Unfortunately, moving it to the end also means that the DB connection states aren't as clean as they were at the beginning of the testcase, so it's possible that a pending transaction on one alias blocks the progress of the flush command.

Attachments (3)

18984-deadlock-test-case.diff (1.2 KB ) - added by Aymeric Augustin 11 years ago.
18984-deadlock-test-case-without-multi-db.diff (1.3 KB ) - added by Aymeric Augustin 11 years ago.
18984-fix-without-multi-db.diff (834 bytes ) - added by Aymeric Augustin 11 years ago.

Download all attachments as: .zip

Change History (17)

comment:1 by Jeremy Dunck, 12 years ago

To be clear, when this happens, it locks the app's test suite from completing.

comment:3 by Anssi Kääriäinen, 11 years ago

If two aliases point to the same database wouldn't it be enough to run the setup and teardown code for only one of the aliases?

comment:4 by Aymeric Augustin, 11 years ago

If I understand correctly, this only happens with django.test.TransactionTestCase and when multi_db = True (with django.test.TestCase tests are wrapped in a transaction that is rolled back at the end of the test).

To reproduce the bug, one should:

  • create two aliases pointing to the same database;
  • create a multi-db transaction test case;
  • with each connection, open a transaction and makes a write (actually, if I check the order of connection, I can only do this on the second one).

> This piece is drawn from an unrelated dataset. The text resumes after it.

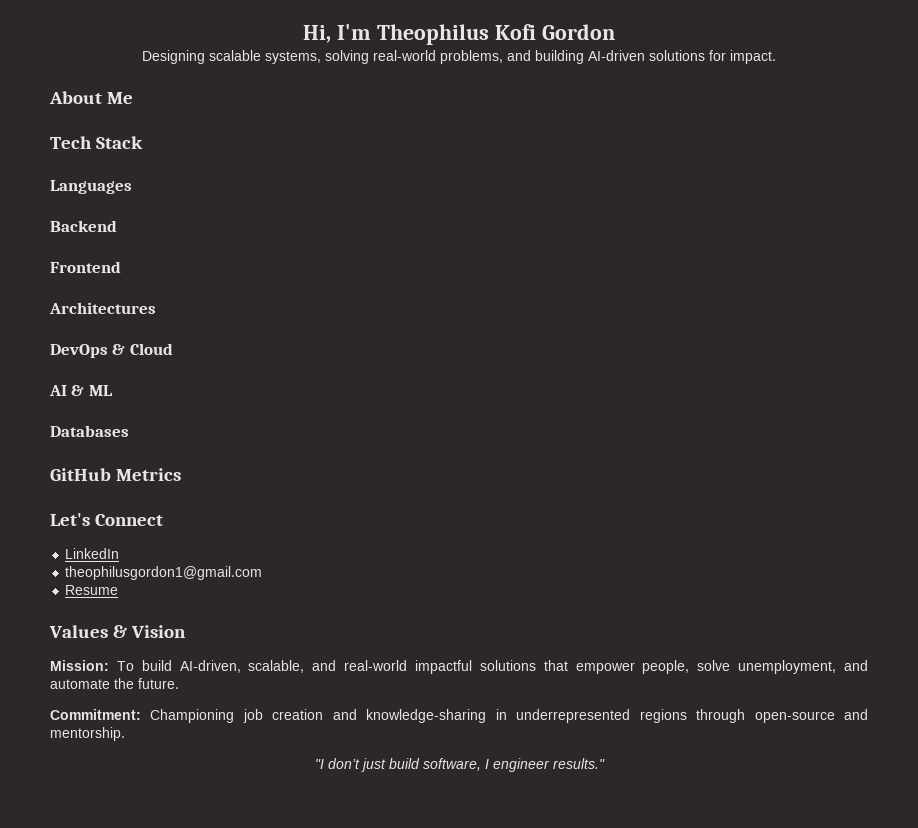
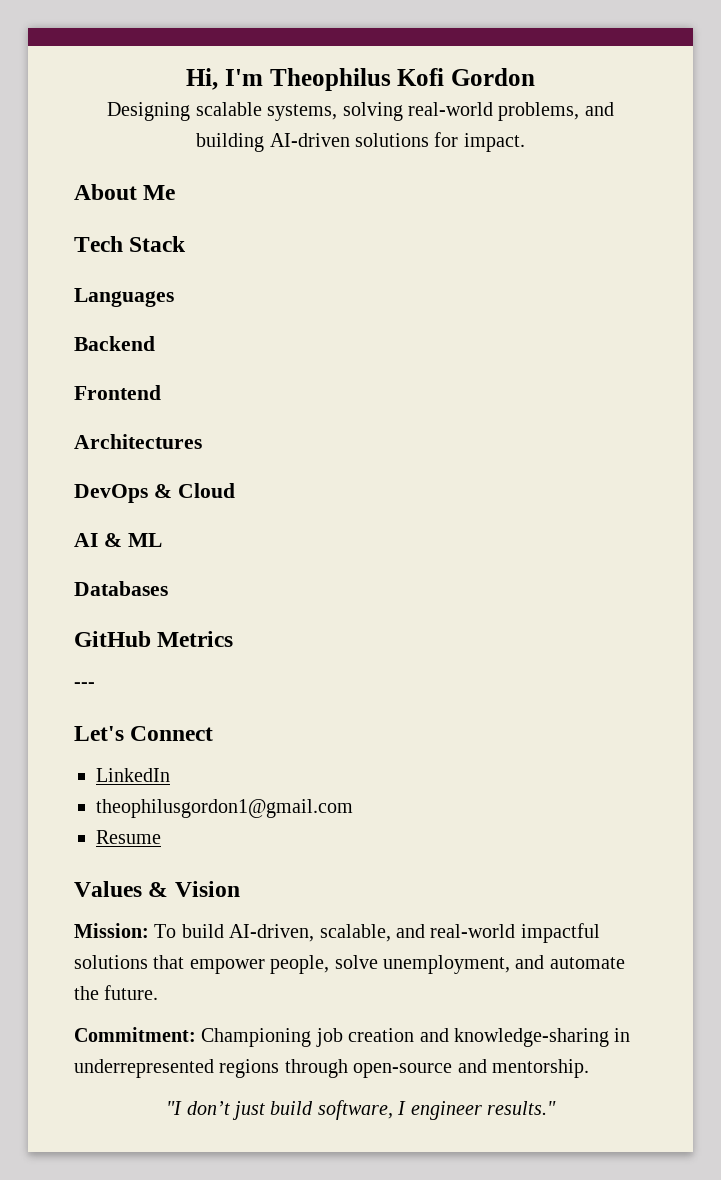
+ ---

Then _fixture_teardown will attempt to flush that table using the first connection, triggering a lock on the write with the second connection.


The more general problem is "should Django's test runner protect users against tests that leave pending transactions?". Your answer is "yes".

The alternative would be to document that transaction test cases must not leave pending transactions behind themselves. That would mean putting try / finally clauses everywhere -- not nice. Since the fix is quite simple I agree with you.


I considered adding a test that triggers the bug to the test suite. If Django had a regression, the test runner would then hang in teardown, without any hint as to what's happening. That doesn't sound useful. Therefore, I think this falls under "the test runner can't test itself."

If you can confirm that I understood the problem correctly, I will reproduce it manually and commit your fix.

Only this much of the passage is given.